**WHAT THE TASK REQUIRES:**
Every entry below should be reproduced exactly; no picture is to be included.

(RECORDS PROVIDED begins)

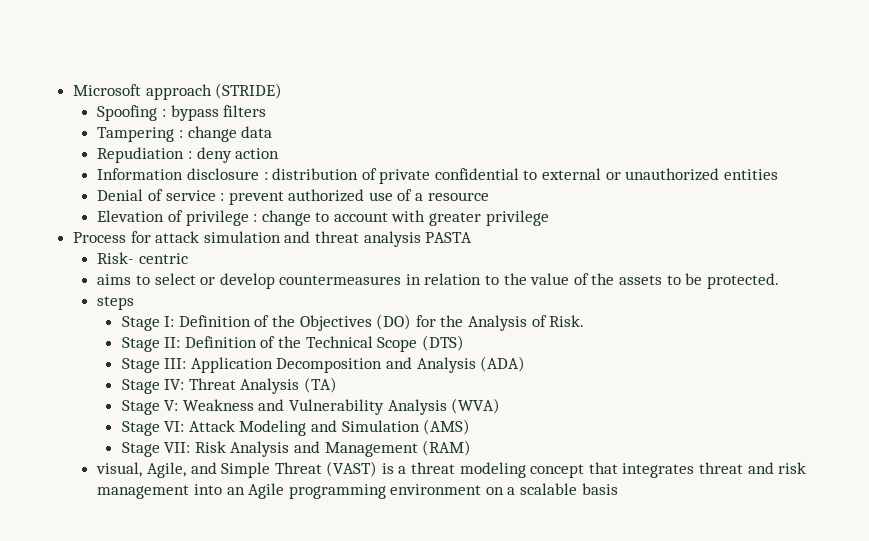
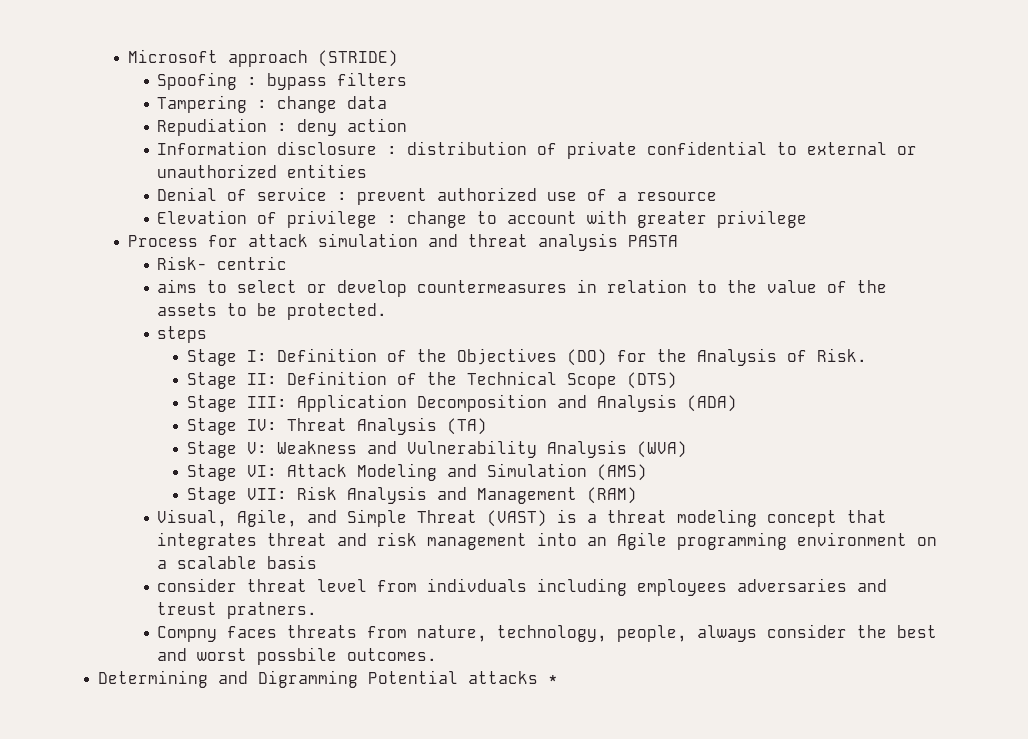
- visual, Agile, and Simple Threat (VAST) is a threat modeling concept that integrates threat and risk management into an Agile programming environment on a scalable basis
+ Visual, Agile, and Simple Threat (VAST) is a threat modeling concept that integrates threat and risk management into an Agile programming environment on a scalable basis
+ consider threat level from indivduals including employees adversaries and treust pratners.
+ Compny faces threats from nature, technology, people, always consider the best and worst possbile outcomes.
+ Determining and Digramming Potential attacks *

(RECORDS PROVIDED ends)

**COMPLETED TASK:**
- visual, Agile, and Simple Threat (VAST) is a threat modeling concept that integrates threat and risk management into an Agile programming environment on a scalable basis
+ Visual, Agile, and Simple Threat (VAST) is a threat modeling concept that integrates threat and risk management into an Agile programming environment on a scalable basis
+ consider threat level from indivduals including employees adversaries and treust pratners.
+ Compny faces threats from nature, technology, people, always consider the best and worst possbile outcomes.
+ Determining and Digramming Potential attacks *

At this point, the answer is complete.